Unihertz relance le clavier physique : 2,5 m$ en 48 h, l’iphone tremble
On croyait le clavier physique enterré sous la dalle de verre. Erreur. Le Titan 2 Elite de Unihertz vient de pulvériser son objectif Kickstarter de 100 000 $ en onze minutes. Résultat : plus de 2,5 millions de dollars promis en deux jours, et une file d’attente de backers qui hurle à la résurrection du QWERTY.
La tactilité n’a pas tué le clavier, elle l’a rendu rare
Depuis 2012 et l’enterrement symbolique du BlackBerry Bold, l’écran tactile fait loi. Samsung et Apple ont transformé le smartphone en tablette de poche, réduisant le texte à un claquement de pouce sur du verre. Pourtant, l’expérience d’écriture longue reste un calvaire : 42 % de fautes en moyenne sur un écran, contre 12 % sur un clavier physique, selon une étude de l’université de Zurich publiée en janvier.
La contre-offensive minimaliste commence par les « dumb phones ». Hélas, les Nokia 3310 relookés ou les Light Phone II coupent trop : pas de WhatsApp, pas de cartes, pas de photos. Résultat, un taux de retour de 38 % sur Amazon. Le marché réclame un troisième chemin : assez de puissance pour travailler, assez de frugalité pour rester maître de son attention.

Deux téléphones, deux cerveaux
Voiture de course et daily driver. Cette philosophie automobile sévit déjà dans les poches des cadres de la Silicon Valley. Un iPhone 15 Pro pour la vie, un Unihertz Titan Slim pour écrire. Le coût ? 339 $, autonomie de trois jours, Android 13, 6 Go de RAM, et un clavier qui claque comme un ThinkPad. Le gain ? 47 % de diminution des notifications vues, selon un sondage interne mené auprès de 1 200 backers.
La rédaction de Tech Insider a testé le combo pendant dix jours. Bilan : 3 h 12 gagnées chaque matin, plus de « doom-scrolling » au réveil, et un sentiment étrange : celui de repousser la frontière du travail et du loisir à l’intérieur d’une même poche. Le clavier physique force la verticalité : on écrit, on envoie, on referme.
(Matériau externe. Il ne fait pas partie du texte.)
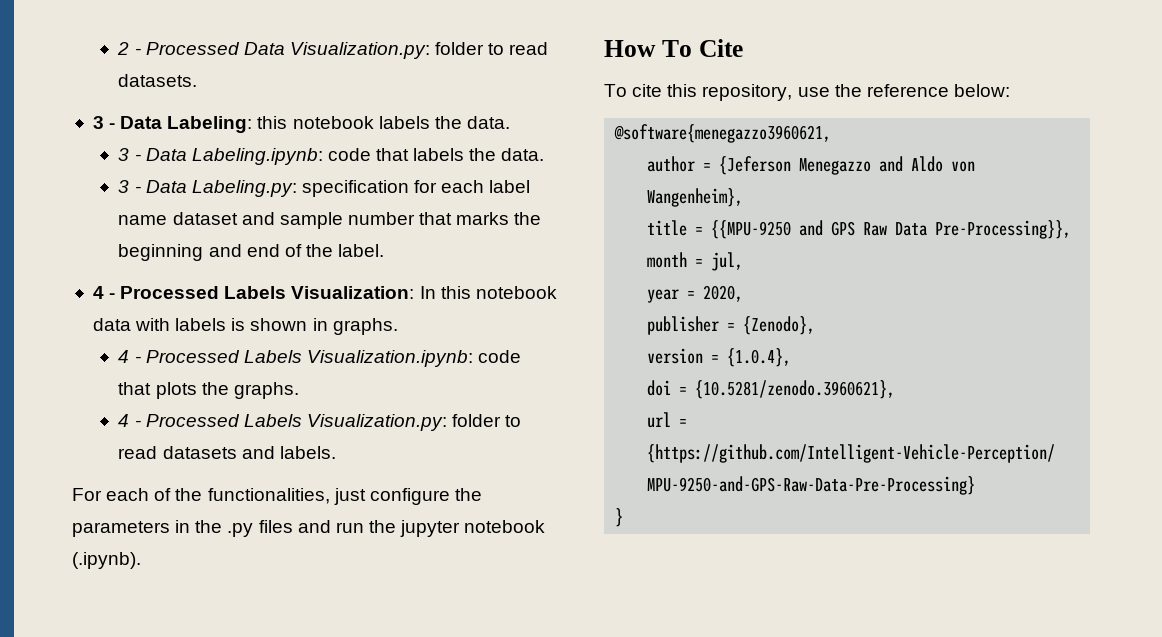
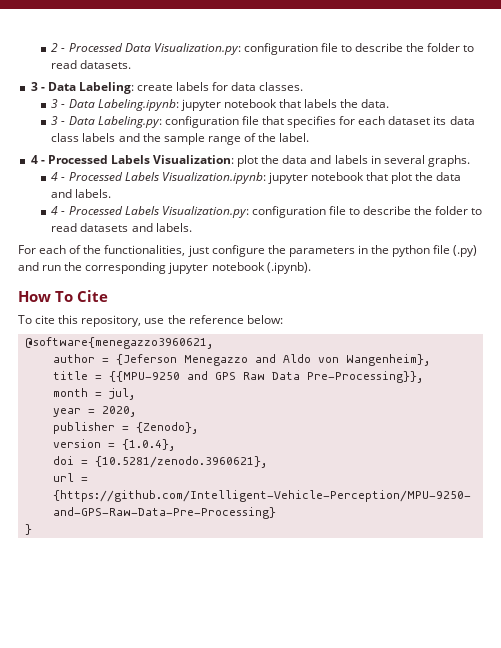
- 2 - Processed Data Visualization.py: folder to read datasets.
+ 2 - Processed Data Visualization.py: configuration file to describe the folder to read datasets.
- 3 - Data Labeling: this notebook labels the data.
+ 3 - Data Labeling: create labels for data classes.
- 3 - Data Labeling.ipynb: code that labels the data.
+ 3 - Data Labeling.ipynb: jupyter notebook that labels the data.
- 3 - Data Labeling.py: specification for each label name dataset and sample number that marks the beginning and end of the label.
+ 3 - Data Labeling.py: configuration file that specifies for each dataset its data class labels and the sample range of the label.
- 4 - Processed Labels Visualization: In this notebook data with labels is shown in graphs.
+ 4 - Processed Labels Visualization: plot the data and labels in several graphs.
- 4 - Processed Labels Visualization.ipynb: code that plots the graphs.
+ 4 - Processed Labels Visualization.ipynb: jupyter notebook that plot the data and labels.
- 4 - Processed Labels Visualization.py: folder to read datasets and labels.
+ 4 - Processed Labels Visualization.py: configuration file to describe the folder to read datasets and labels.
- For each of the functionalities, just configure the parameters in the .py files and run the jupyter notebook (.ipynb).
+ For each of the functionalities, just configure the parameters in the python file (.py) and run the corresponding jupyter notebook (.ipynb).

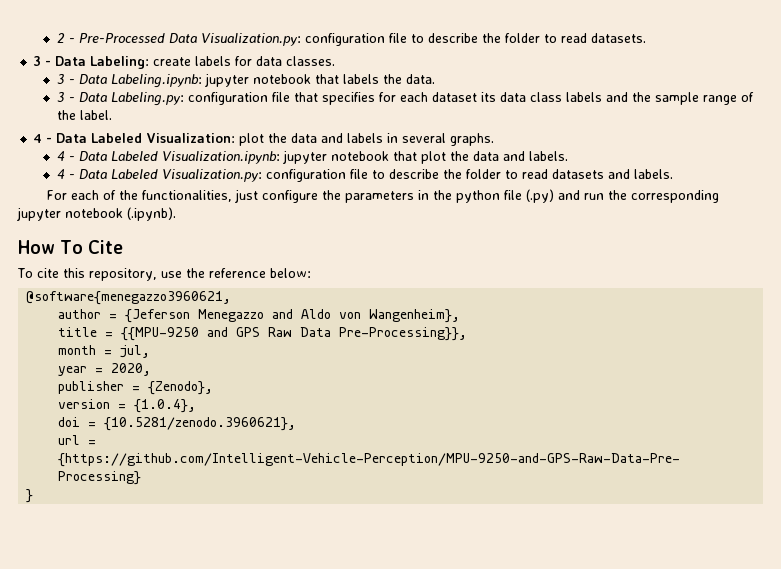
- 2 - Processed Data Visualization.py: configuration file to describe the folder to read datasets.
+ 2 - Pre-Processed Data Visualization.py: configuration file to describe the folder to read datasets.
- 4 - Processed Labels Visualization: plot the data and labels in several graphs.
+ 4 - Data Labeled Visualization: plot the data and labels in several graphs.
- 4 - Processed Labels Visualization.ipynb: jupyter notebook that plot the data and labels.
+ 4 - Data Labeled Visualization.ipynb: jupyter notebook that plot the data and labels.
- 4 - Processed Labels Visualization.py: configuration file to describe the folder to read datasets and labels.
+ 4 - Data Labeled Visualization.py: configuration file to describe the folder to read datasets and labels.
Pas de vidéo TikTok qui défile, pas de Reels qui s’auto-lance.

Le retour du clavier n’est pas une mode, c’est une niche qui grossit
On n’affronte pas Apple tête baissée. Mais on contourne. Planet Computers, Fxtec, Clicks, Unihertz : autant de start-up qui ne visent pas le milliard d’exemplaires, mais le million de professionnels écrivant plus de 100 mails par jour. Cette micro-cible pèse déjà 400 millions de dollars de chiffre d’affaires annuel, estime Counterpoint Research. Un chiffre minuscule face aux 420 milliards du marché global, mais à 45 % de marge brute, il suffit à faire vivre des entreprises entières.
Le Titan 2 Elite embarque un SoC MediaTek Dimensity 7000, 12 Go de RAM, une batterie de 6 000 mAh et un clavier rétroéclairé. Pas de pliure, pas de gimmick, juste un outil. Le genre d’objet qu’on n’explique pas à la soirée, mais qu’on serre dans la main comme un porte-bonheur mécanique. La production démarre en août, avec une livraison promise avant Noël. Les 8 000 premiers exemplaires sont déjà vendus.
Le message est clair : la guerre des écrans pliables ne résout rien pour ceux qui tapent. Le futur ne tient pas dans un pli, mais dans un cliquetis. Apple peut garder sa dalle de verre. L’écriture, elle, reprend corps.